■ **Try it**
Nothing but the exact text of the entries should appear in your answer; pictures stay out.
[Data for this task Boundary: Start]
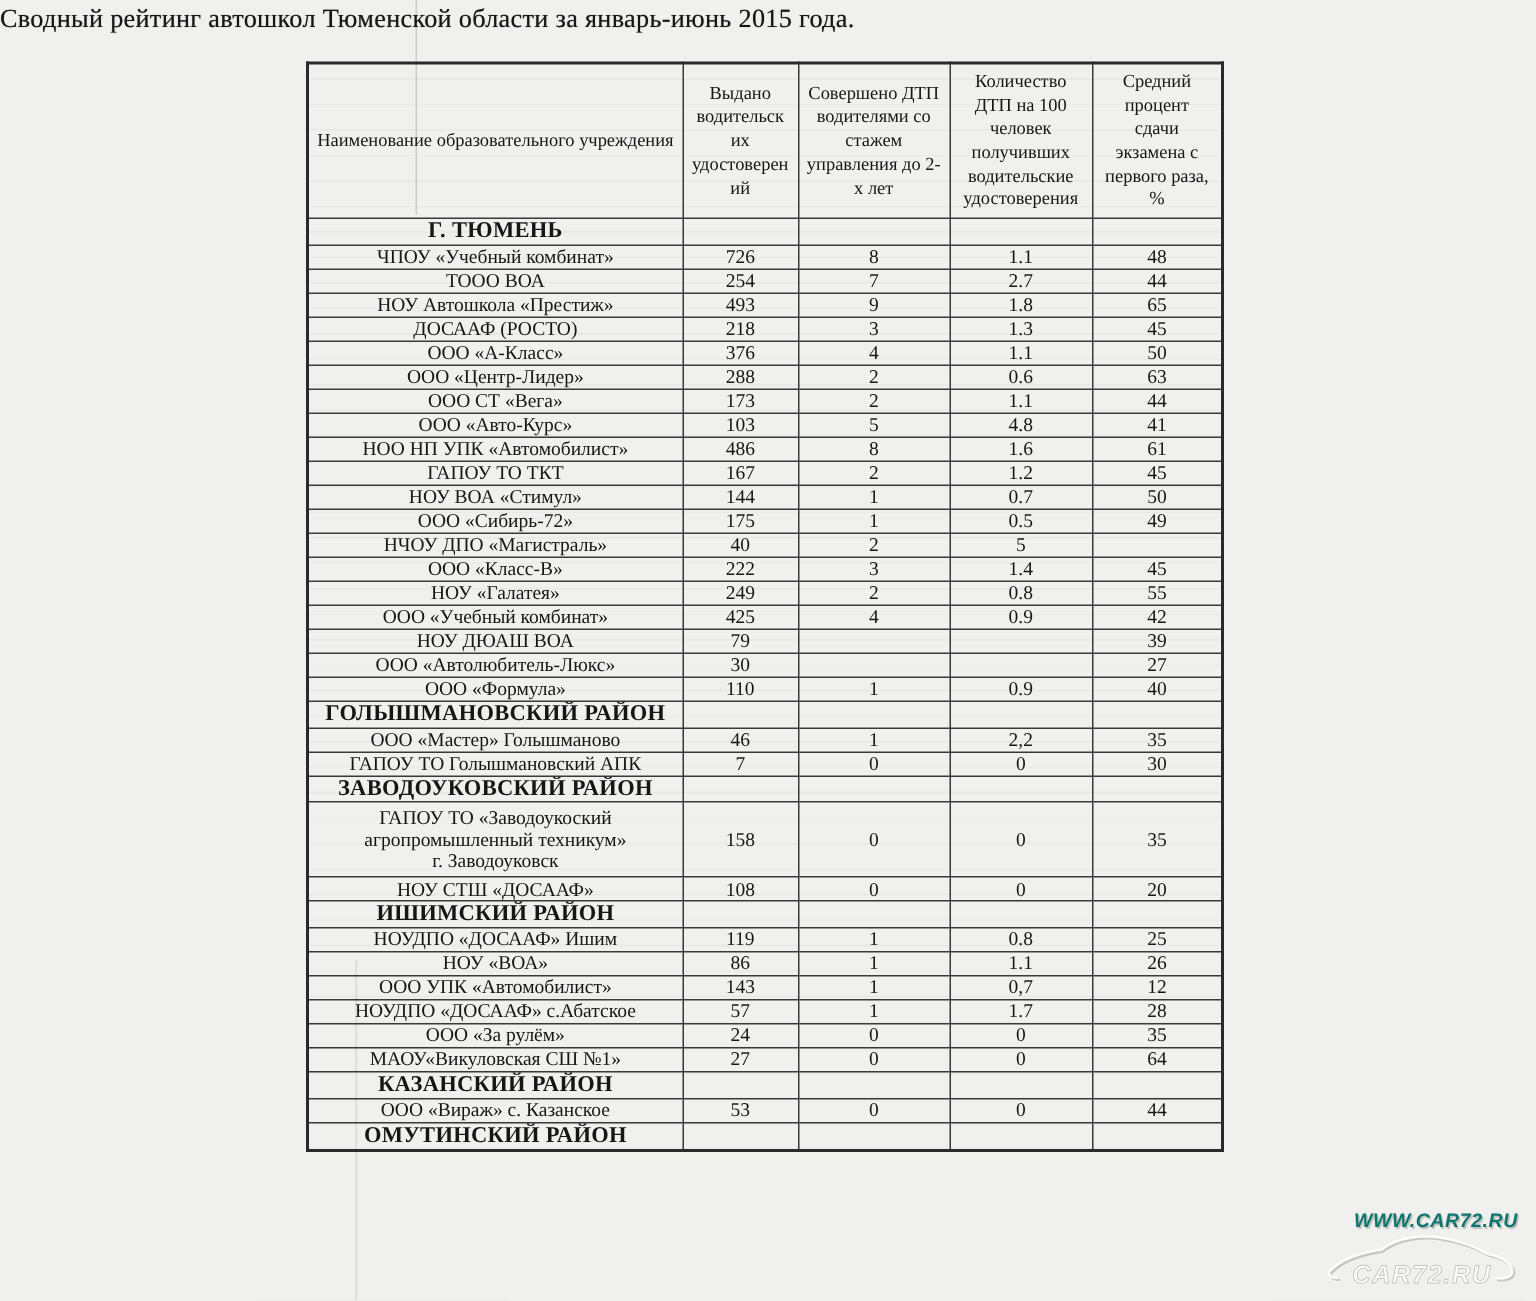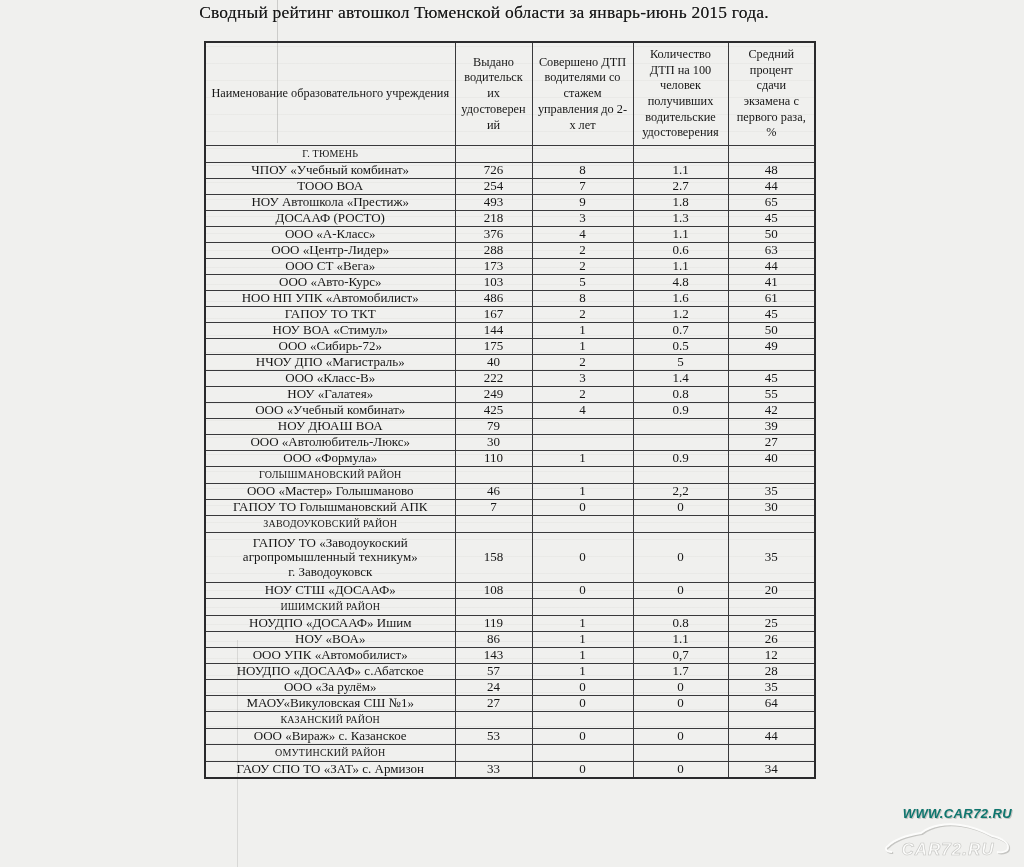--- a/index.html
+++ b/index.html
@@ -12,21 +12,21 @@
     font-family:"Liberation Serif", serif;
     color:#161616;
   }
   
   .scan-line { position:absolute; width:1px; background:rgba(110,110,110,0.28); }
   .scan-line-top { left:277px; top:0; height:143px; }
   .scan-line-bottom { left:237px; top:640px; height:227px; background:rgba(120,120,120,0.20); }
 
   .title {
     position:absolute; top:2px; left:0; width:968px;
-    margin:0; text-align:center;
+    margin:0; 
     font-size:17.5px; font-weight:400; letter-spacing:0.2px;
     text-shadow:0 0 0.6px rgba(0,0,0,0.55);
   }
 
   table.doc-table {
     position:absolute; left:204px; top:41px;
     width:610px;
     border-collapse:collapse; table-layout:fixed;
     background-image:repeating-linear-gradient(0deg, rgba(170,170,166,0.10) 0 1px, transparent 1px 17px);
   }
@@ -42,21 +42,21 @@
   }
   tbody td {
     height:15px;
     font-size:13px; line-height:1.12;
     text-align:center; vertical-align:middle;
     padding:0 2px;
     white-space:pre-line;
     overflow:hidden;
   }
   tr.section td {
-    font-weight:normal; font-size:10px; height:16px; letter-spacing:0.2px;
+    font-weight:bold; font-size:15px; height:16px; letter-spacing:0.2px;
   }
   tr.tall td { height:49px;text-align:center; }
 
   .watermark { position:absolute; right:6px; top:806px; width:150px; text-align:right; }
   .wm-url {
     font-family:"Liberation Sans", sans-serif;
     font-weight:bold; font-style:italic;
     font-size:13px; letter-spacing:0.4px;
     color:#0f766e;
     text-shadow:1px 1px 0 #c4c4c1, 0 0 1px #d6d6d3;
@@ -356,27 +356,20 @@
           <td>0</td>
           <td>44</td>
         </tr>
         <tr class="section">
           <td>ОМУТИНСКИЙ РАЙОН</td>
           <td></td>
           <td></td>
           <td></td>
           <td></td>
         </tr>
-        <tr>
-          <td>ГАОУ СПО ТО «ЗАТ» с. Армизон</td>
-          <td>33</td>
-          <td>0</td>
-          <td>0</td>
-          <td>34</td>
-        </tr>
       </tbody>
   </table>
 
   <div class="watermark">
     <div class="wm-url">WWW.CAR72.RU</div>
     <svg class="wm-car" width="140" height="40" viewBox="0 0 140 40">
       <g fill="none" stroke="#c6c6c3" stroke-width="1.8" transform="translate(1.2,1.2)">
         <path d="M14 30 C8 30 6 26 10 24 C17 17 30 13 43 11 C53 3 69 1 82 3 C96 5 105 9 114 14 C124 16 131 21 130 26 C130 29 125 31 119 30"></path>
       </g>
       <g fill="none" stroke="#fcfcfb" stroke-width="1.8">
[Data for this task Boundary: End]
■ **Answer**
--- a/index.html
+++ b/index.html
@@ -12,21 +12,21 @@
     font-family:"Liberation Serif", serif;
     color:#161616;
   }
   
   .scan-line { position:absolute; width:1px; background:rgba(110,110,110,0.28); }
   .scan-line-top { left:277px; top:0; height:143px; }
   .scan-line-bottom { left:237px; top:640px; height:227px; background:rgba(120,120,120,0.20); }
 
   .title {
     position:absolute; top:2px; left:0; width:968px;
-    margin:0; text-align:center;
+    margin:0; 
     font-size:17.5px; font-weight:400; letter-spacing:0.2px;
     text-shadow:0 0 0.6px rgba(0,0,0,0.55);
   }
 
   table.doc-table {
     position:absolute; left:204px; top:41px;
     width:610px;
     border-collapse:collapse; table-layout:fixed;
     background-image:repeating-linear-gradient(0deg, rgba(170,170,166,0.10) 0 1px, transparent 1px 17px);
   }
@@ -42,21 +42,21 @@
   }
   tbody td {
     height:15px;
     font-size:13px; line-height:1.12;
     text-align:center; vertical-align:middle;
     padding:0 2px;
     white-space:pre-line;
     overflow:hidden;
   }
   tr.section td {
-    font-weight:normal; font-size:10px; height:16px; letter-spacing:0.2px;
+    font-weight:bold; font-size:15px; height:16px; letter-spacing:0.2px;
   }
   tr.tall td { height:49px;text-align:center; }
 
   .watermark { position:absolute; right:6px; top:806px; width:150px; text-align:right; }
   .wm-url {
     font-family:"Liberation Sans", sans-serif;
     font-weight:bold; font-style:italic;
     font-size:13px; letter-spacing:0.4px;
     color:#0f766e;
     text-shadow:1px 1px 0 #c4c4c1, 0 0 1px #d6d6d3;
@@ -356,27 +356,20 @@
           <td>0</td>
           <td>44</td>
         </tr>
         <tr class="section">
           <td>ОМУТИНСКИЙ РАЙОН</td>
           <td></td>
           <td></td>
           <td></td>
           <td></td>
         </tr>
-        <tr>
-          <td>ГАОУ СПО ТО «ЗАТ» с. Армизон</td>
-          <td>33</td>
-          <td>0</td>
-          <td>0</td>
-          <td>34</td>
-        </tr>
       </tbody>
   </table>
 
   <div class="watermark">
     <div class="wm-url">WWW.CAR72.RU</div>
     <svg class="wm-car" width="140" height="40" viewBox="0 0 140 40">
       <g fill="none" stroke="#c6c6c3" stroke-width="1.8" transform="translate(1.2,1.2)">
         <path d="M14 30 C8 30 6 26 10 24 C17 17 30 13 43 11 C53 3 69 1 82 3 C96 5 105 9 114 14 C124 16 131 21 130 26 C130 29 125 31 119 30"></path>
       </g>
       <g fill="none" stroke="#fcfcfb" stroke-width="1.8">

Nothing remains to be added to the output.